Debt purchasing and collection firm Asset Acceptance reported a drop in earnings for the first quarter of 2008 but beat analysts’ estimates for performance. The company also reported a decline in revenues for the quarter even as it saw record cash collections.

In addition, Warren, Mich.-based Asset Acceptance Capital Corp. (Nasdaq: AACC) said Wednesday that it outsourced more debt to external collection agencies and that more will be coming as it focuses on growing that collections channel and legal collections. In addition, the company announced a new chief of its legal collections department.

Asset Acceptance said that net income for the first quarter came in at $6.8 million, or $0.22 per share, representing a 31 percent decline from the $9.9 million in earnings it reported in the first quarter of 2007. Total revenues declined to $64.4 million for the first quarter of 2008, compared with total revenues of $67.3 million in the first quarter of 2007. But the company reported cash collections of $100.3 million in the first quarter — the first time quarterly cash collections have exceeded the one hundred million dollar mark — versus cash collections of $95.9 million in the same period of 2007.

Analysts polled by Reuters had expected earnings of $0.19 per share. The company’s stock was up 1.6 percent in midday trading today.

On a conference call Wednesday morning, Brad Bradley, Asset Acceptance’s chairman and CEO, said that the drop in earnings was due to an increased amortization rate on purchased portfolios and higher interest expense. The interest expense was driven higher primarily by the $150 million the company borrowed to complete a recapitalization program last year (“Asset Acceptance Completes Recapitalization with Large Special Dividend,” June 19, 2007).

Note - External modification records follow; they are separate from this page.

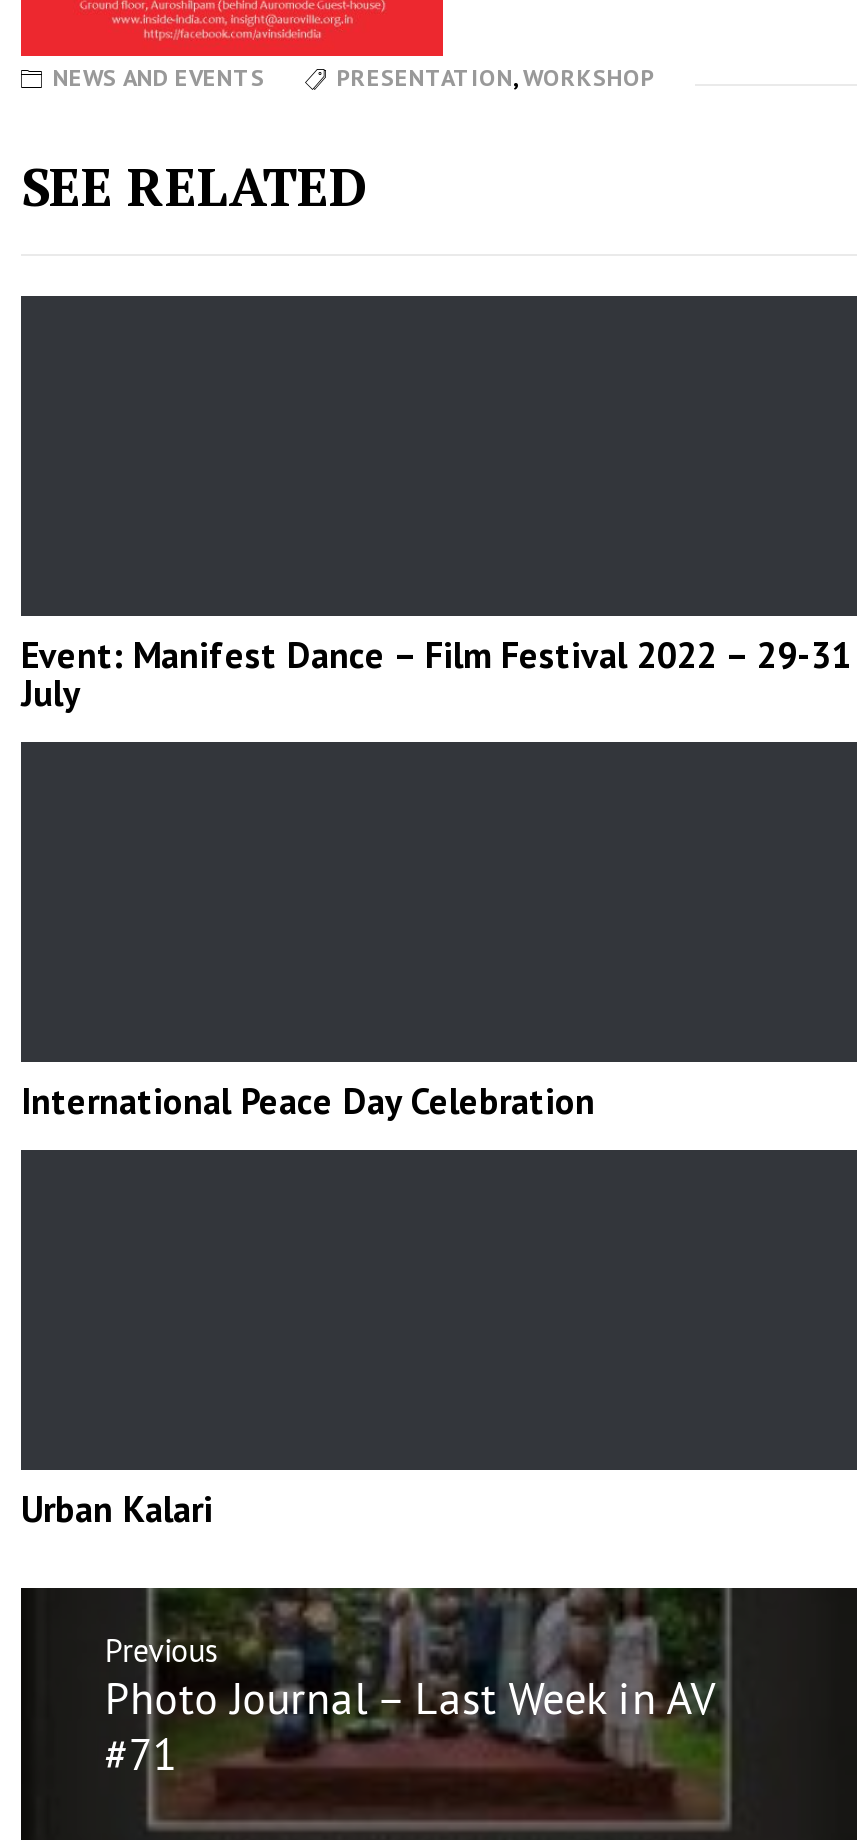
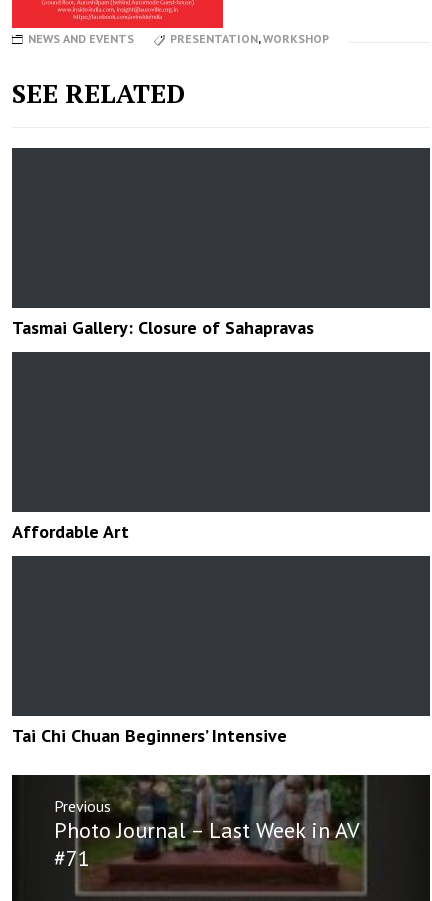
- Event: Manifest Dance – Film Festival 2022 – 29-31
- July
+ Tasmai Gallery: Closure of Sahapravas

- International Peace Day Celebration
+ Affordable Art

- Urban Kalari
+ Tai Chi Chuan Beginners’ Intensive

Management lauded the increase in cash collections, noting that the spike was a result of shifting liquidation strategies. While traditional call center collections comprised the largest segment of cash collections — $47.5 million — the total was down 1.6 percent from the first quarter of 2007. Meanwhile, legal collections increased 6.4 percent to $38.2 million and other collections, primarily collection agency forwarding, was up nearly 25 percent to $14.6 million.

Rion Needs, senior vice president and chief operating officer, told analysts that Asset Acceptance will be “using the legal and collection forwarding channels more” going forward.

Needs also announced that Darin Herring was hired as vice president of legal collections on April 1 to replace Diane Kondrat. Herring had been a vice president in American Express’s Corporate Card division. Kondrat is retiring this summer.

Asset Acceptance also reduced debt buying activity in the first quarter of 2008 as it worked through an issue with its credit facility (“Asset Acceptance Announces Amendment to Credit Agreement,” March 11). In the quarter, the company bought 47 debt portfolios with a face value of $548.5 million for $22.3 million, compared to the $765.1 million in face value debt it bought in Q1 2007. Bradley noted that 35 of the portfolios were from forward flow agreements. Bradley said that he expected pricing of portfolios to come down further.

At the end of the first quarter, Asset Acceptance counted 901 collection representatives at its offices in Arizona, Florida, Illinois, Michigan, New Jersey, Ohio, Virginia and Texas.